España entre dos poetas

OPINIÓN

ALBERTO MARTI VILLARDEFRANCOS

18 sep 2021 . Actualizado a las 05:00 h.

Cuando Anthony Mann dio el visto bueno al montaje de su película sobre La caída del Imperio Romano (1964), decidió incluir entre los créditos del film -donde figuran Sofia Loren, Stephen Boyd, Christopher Plummer, Alec Guinness, Omar Sharif y Anthony Quayle-, una frase de «un poeta español» (sic), que sumerge al espectador en el grandioso episodio que intenta representar. El poeta, no especificado, es Calderón de la Barca, dramaturgo y ensayista de proyección universal, y la frase de él escogida dice: «El caer no ha de quitar la gloria de haber subido».

Esa es la clave que caracteriza los grandes procesos históricos y a sus protagonistas más relevantes, cuya ruina o superación, casi siempre inexorables, en nada modifican sus efectos y significados. La gloria queda -sugiere Calderón-, y las miserias pasan. Aunque, frente a esta perspectiva grandiosa y optimista del dramaturgo, también llamó mi atención una observación de Stanco B. Vranich, que, en su estudio sobre La evolución de la poesía de las ruinas en la literatura española de los siglos XVI y XVII, puso por escrito la idea con la que muchos españoles estarían dispuestos a prologar los hitos más excelsos de nuestra historia: «Más bien que la grandeza de su pasado, lo que suelen ver los poetas en las ruinas de su historia nacional es la molesta prueba de un presente fracasado».
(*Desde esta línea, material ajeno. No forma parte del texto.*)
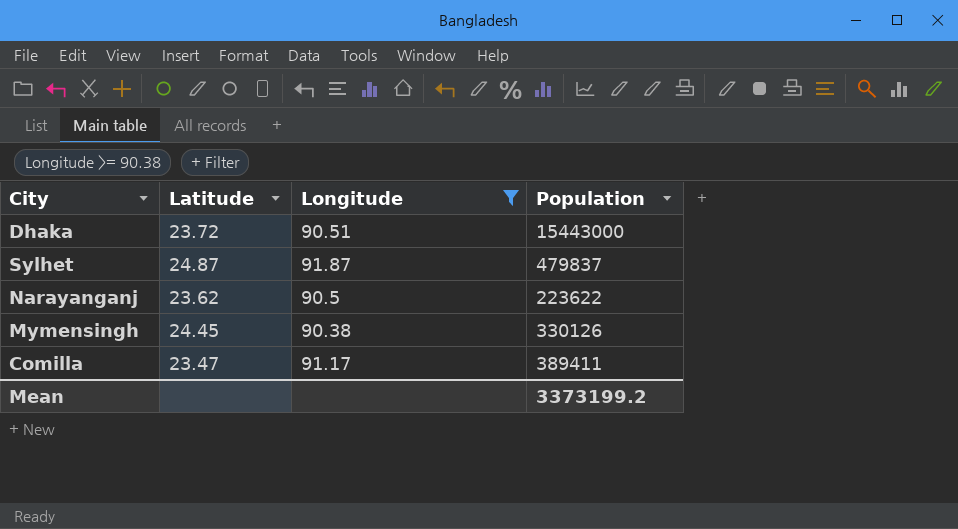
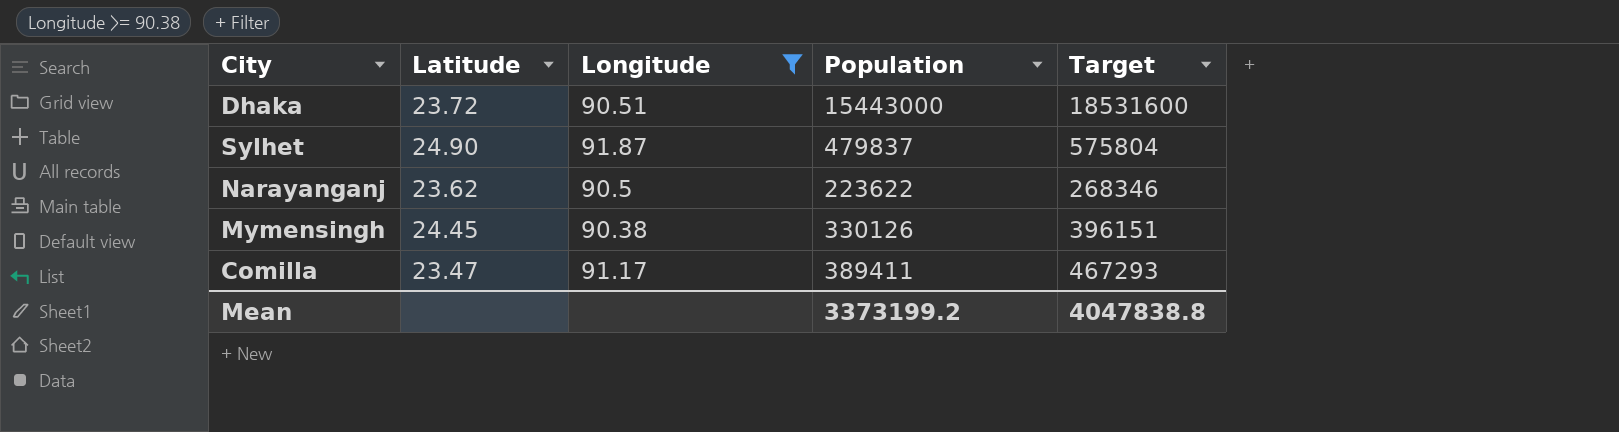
column Target | formula: none -> [Population] * 1.2
Sylhet | Latitude: 24.87 -> 24.90

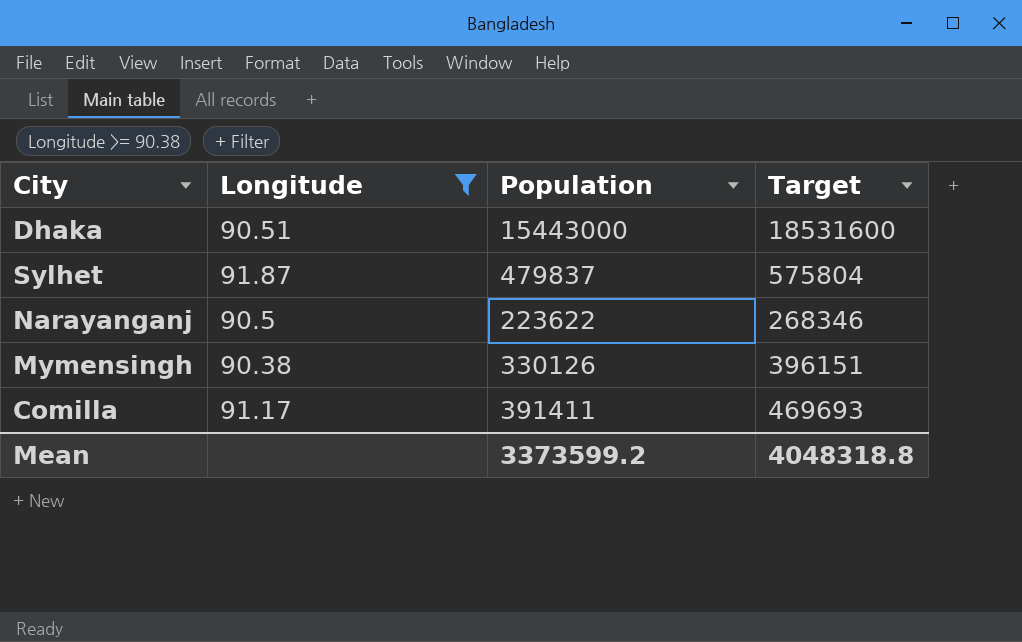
column Latitude | position: 2 -> none
Comilla | Population: 389411 -> 391411
Comilla | Target: 467293 -> 469693
Mean | Population: 3373199.2 -> 3373599.2
Mean | Target: 4047838.8 -> 4048318.8

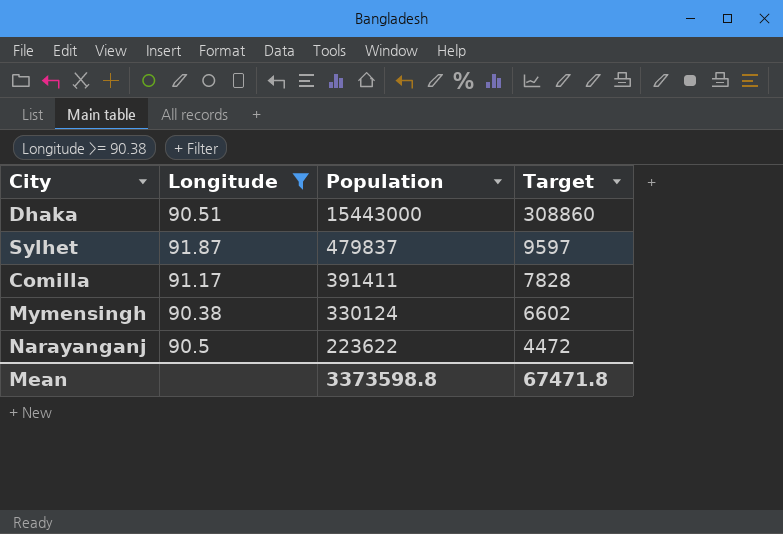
row order: none -> Population descending
column Target | formula: [Population] * 1.2 -> [Population] * 0.02
Mymensingh | Population: 330126 -> 330124
Mean | Population: 3373599.2 -> 3373598.8
Mean | Target: 4048318.8 -> 67471.8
Dos poetas, o dos sabios excelentes, que resumen con intensa claridad la realidad y los complejos que se integran y confunden en nuestra visión de España, y que, si ahora nos alejamos de los tintes grandiosos con los que trato subrayar nuestro defecto nacional -que es el autodesprecio-, constituyen una magistral y perfecta formulación de la prosaica y vulgar metáfora que divide a los espectadores en dos grupos: los que ven la botella medio llena, o la ven medio vacía.

Recorrer la geografía de España con los ojos abiertos a la belleza, los vestigios, los monumentos, las infraestructuras, las ciudades y los pueblos, debería convencernos, con Calderón, de que no puede ser un país pequeño ni una historia fracasada quien tocó tantas cimas culturales, políticas, literarias y arquitectónicas, o quien elaboró un paisaje humano tan prodigioso. Lo que nuestro pasado testimonia no es el fracaso de hoy, sino el éxito subyacente. Y que si vemos una España vaciada solo es porque fuimos un ejemplo de ocupación territorial tan completa y minuciosa que, testimoniada aún por sus iglesias, castillos y monumentos, evidencia la plenitud y la singularidad de nuestra historia.
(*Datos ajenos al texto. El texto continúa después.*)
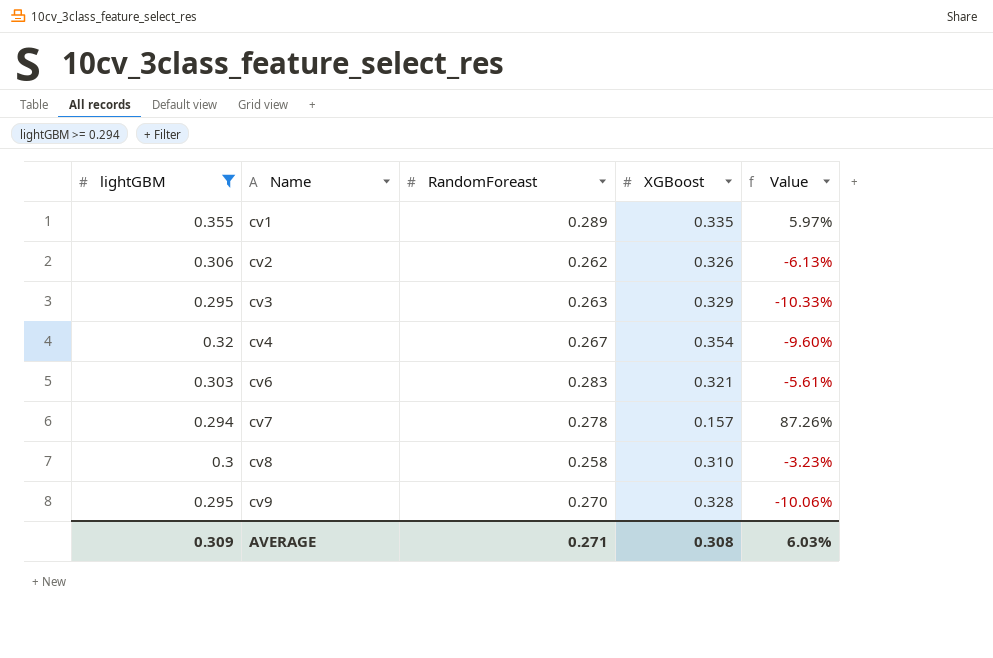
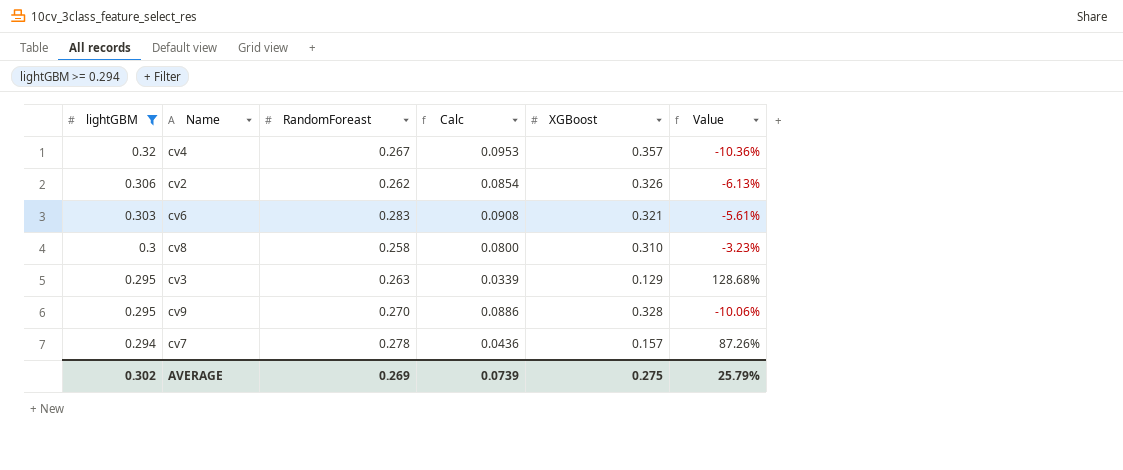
row order: Name ascending -> lightGBM descending
column Calc | formula: none -> [RandomForeast] * [XGBoost]
row cv1: 0.355 | 0.289 | 0.335 | 5.97% -> none
cv4 | XGBoost: 0.354 -> 0.357
cv4 | Value: -9.60% -> -10.36%
cv3 | XGBoost: 0.329 -> 0.129
cv3 | Value: -10.33% -> 128.68%
AVERAGE | lightGBM: 0.309 -> 0.302
AVERAGE | RandomForeast: 0.271 -> 0.269
AVERAGE | XGBoost: 0.308 -> 0.275
AVERAGE | Value: 6.03% -> 25.79%

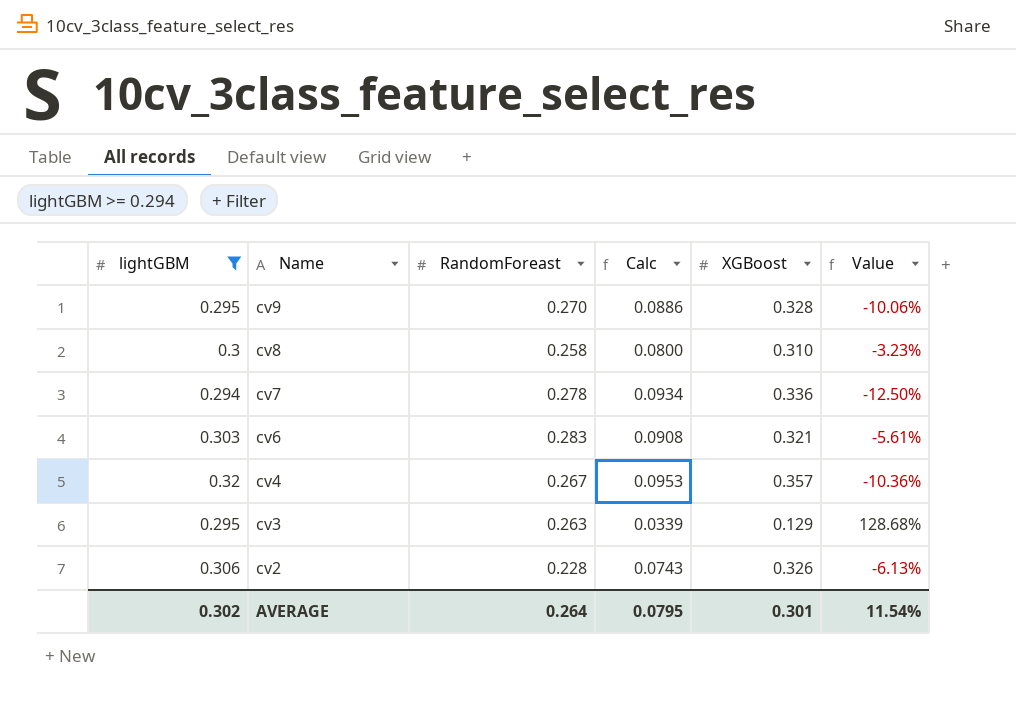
row order: lightGBM descending -> Name descending
cv7 | Calc: 0.0436 -> 0.0934
cv7 | XGBoost: 0.157 -> 0.336
cv7 | Value: 87.26% -> -12.50%
cv2 | RandomForeast: 0.262 -> 0.228
cv2 | Calc: 0.0854 -> 0.0743
AVERAGE | RandomForeast: 0.269 -> 0.264
AVERAGE | Calc: 0.0739 -> 0.0795
AVERAGE | XGBoost: 0.275 -> 0.301
AVERAGE | Value: 25.79% -> 11.54%

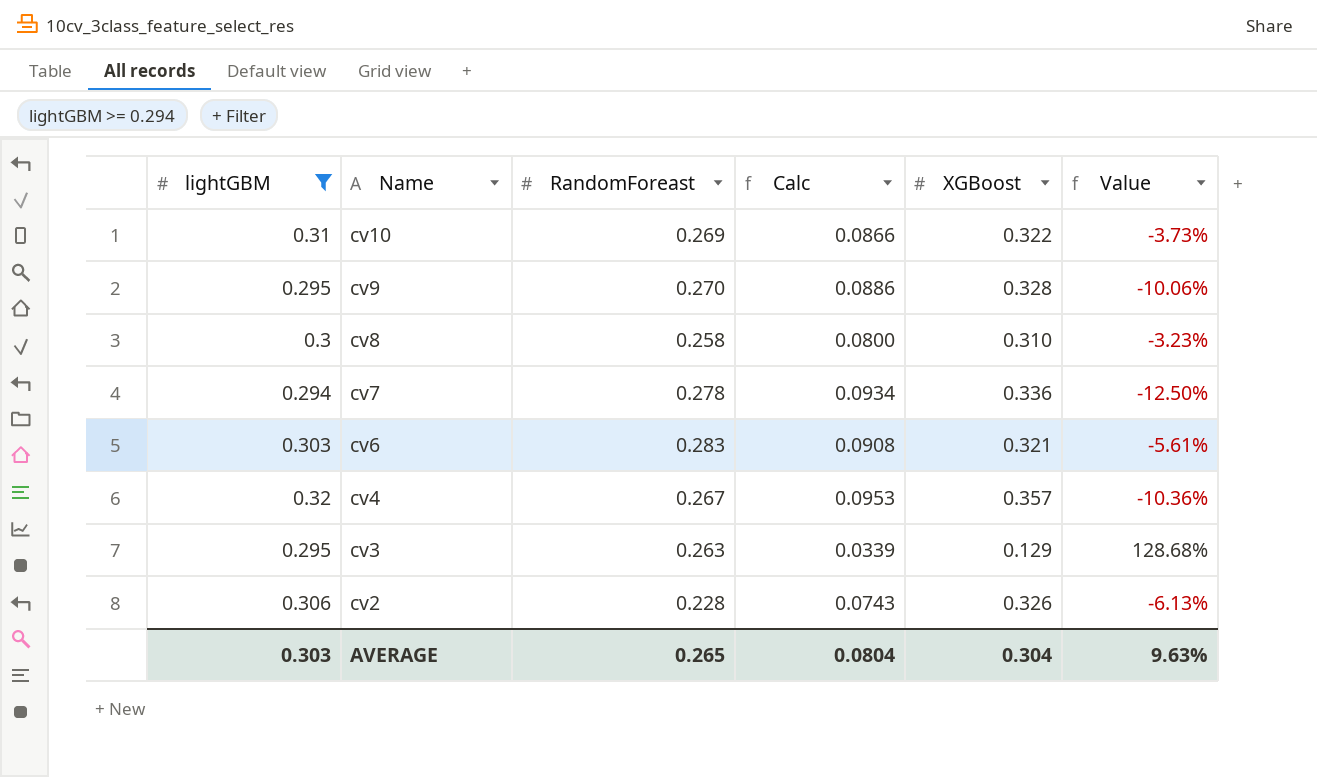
row cv10: none -> 0.31 | 0.269 | 0.0866 | 0.322 | -3.73%
AVERAGE | lightGBM: 0.302 -> 0.303
AVERAGE | RandomForeast: 0.264 -> 0.265
AVERAGE | Calc: 0.0795 -> 0.0804
AVERAGE | XGBoost: 0.301 -> 0.304
AVERAGE | Value: 11.54% -> 9.63%

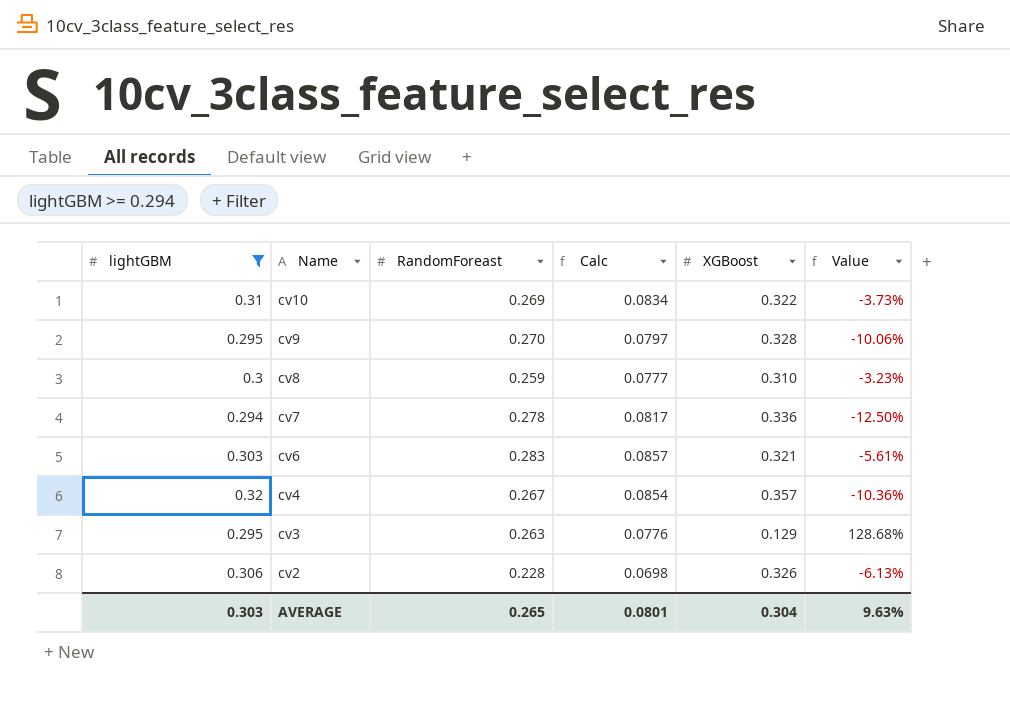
column Calc | formula: [RandomForeast] * [XGBoost] -> [lightGBM] * [RandomForeast]
cv8 | RandomForeast: 0.258 -> 0.259
AVERAGE | Calc: 0.0804 -> 0.0801

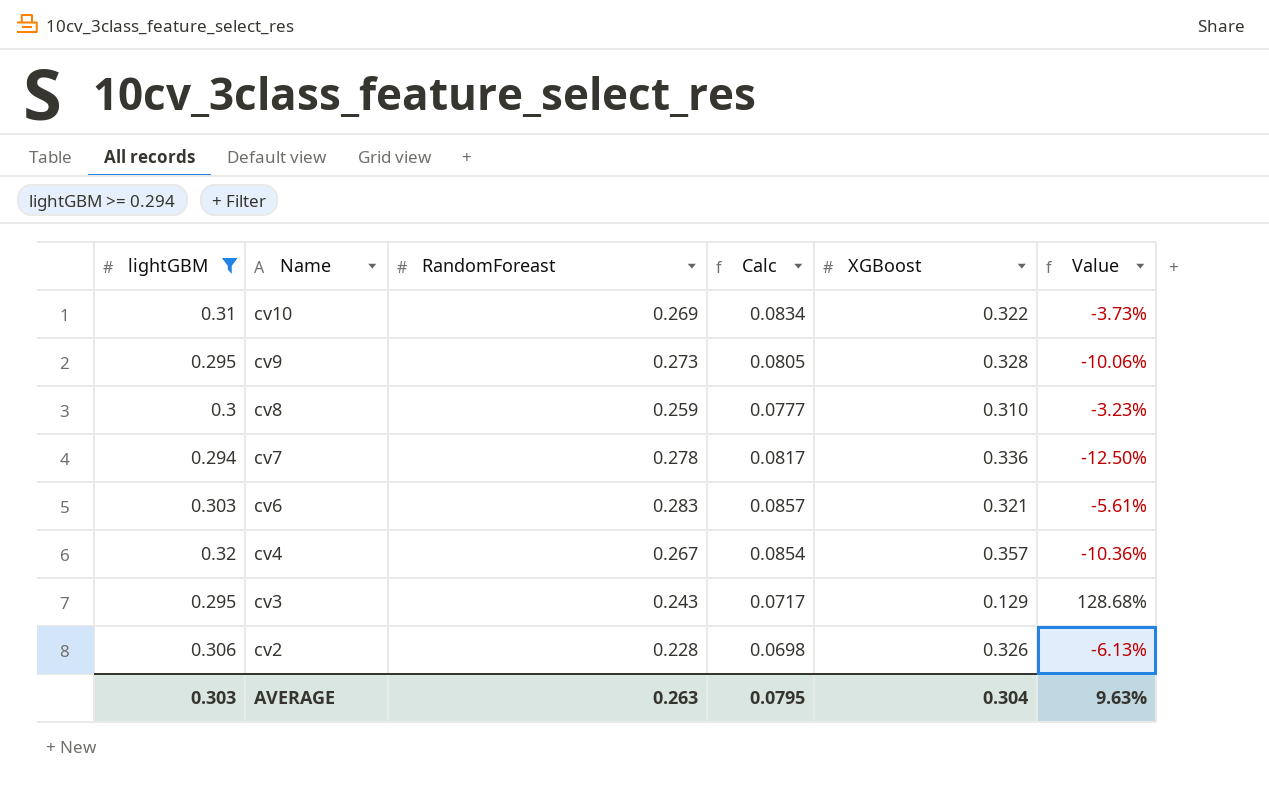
cv9 | RandomForeast: 0.270 -> 0.273
cv9 | Calc: 0.0797 -> 0.0805
cv3 | RandomForeast: 0.263 -> 0.243
cv3 | Calc: 0.0776 -> 0.0717
AVERAGE | RandomForeast: 0.265 -> 0.263
AVERAGE | Calc: 0.0801 -> 0.0795

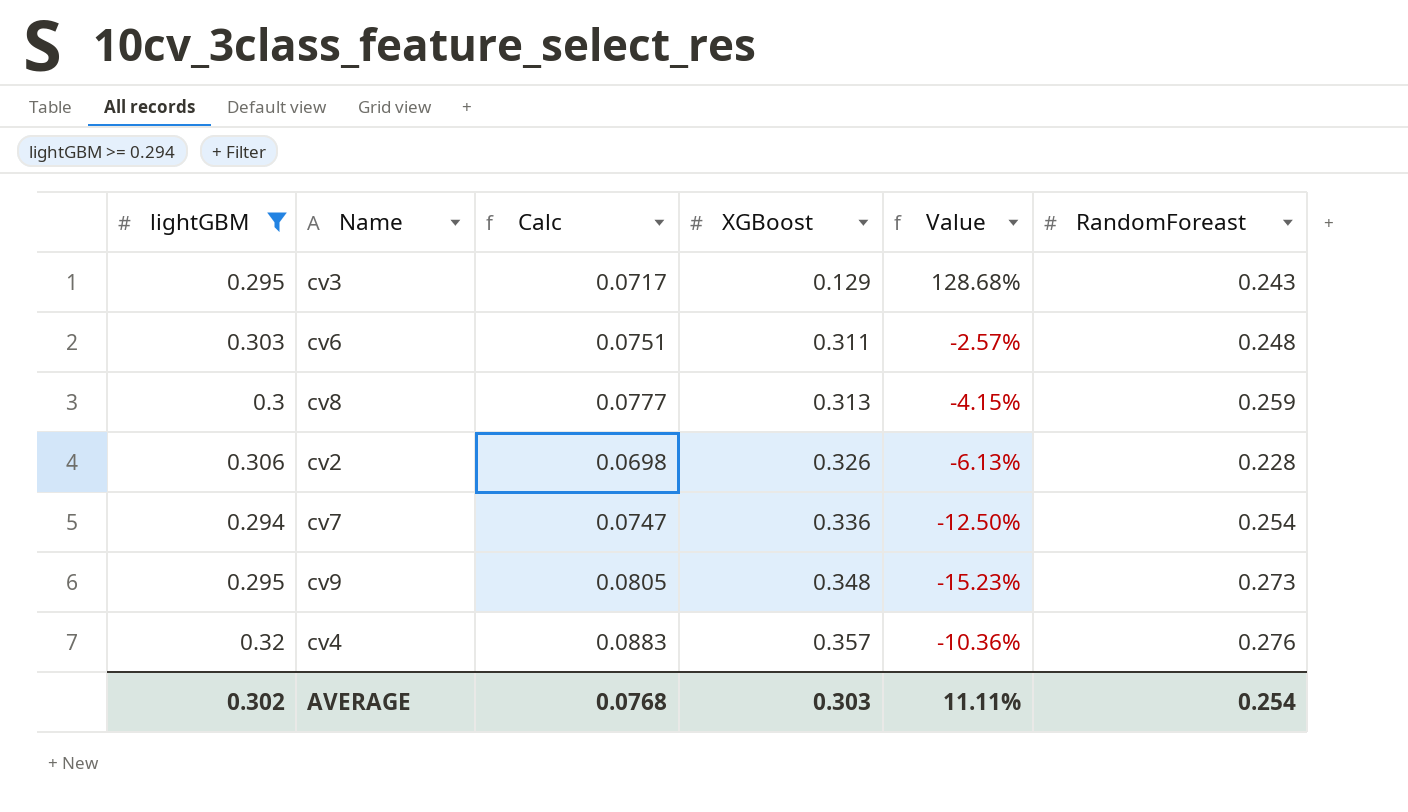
row order: Name descending -> XGBoost ascending
column RandomForeast | position: 3 -> 6
row cv10: 0.31 | 0.269 | 0.0834 | 0.322 | -3.73% -> none
cv6 | Calc: 0.0857 -> 0.0751
cv6 | XGBoost: 0.321 -> 0.311
cv6 | Value: -5.61% -> -2.57%
cv6 | RandomForeast: 0.283 -> 0.248
cv8 | XGBoost: 0.310 -> 0.313
cv8 | Value: -3.23% -> -4.15%
cv7 | Calc: 0.0817 -> 0.0747
cv7 | RandomForeast: 0.278 -> 0.254
cv9 | XGBoost: 0.328 -> 0.348
cv9 | Value: -10.06% -> -15.23%
cv4 | Calc: 0.0854 -> 0.0883
cv4 | RandomForeast: 0.267 -> 0.276
AVERAGE | lightGBM: 0.303 -> 0.302
AVERAGE | Calc: 0.0795 -> 0.0768
AVERAGE | XGBoost: 0.304 -> 0.303
AVERAGE | Value: 9.63% -> 11.11%
AVERAGE | RandomForeast: 0.263 -> 0.254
Si aún nos atrevemos a discutir si somos o no somos, o si las partes son más esenciales que el todo, es porque nuestra trabajada y hermosa trayectoria nos hace confundir la grandeza con la miseria y lo normal con lo fascinante. Lástima que, empeñados en hacer de las ruinas una prueba pertinaz de nuestro presente fracaso, no tengamos ojos para leer al gran Calderón que Mann utilizó para salvarle la cara al derrumbe de Roma: «El caer no ha de quitar la gloria de haber subido».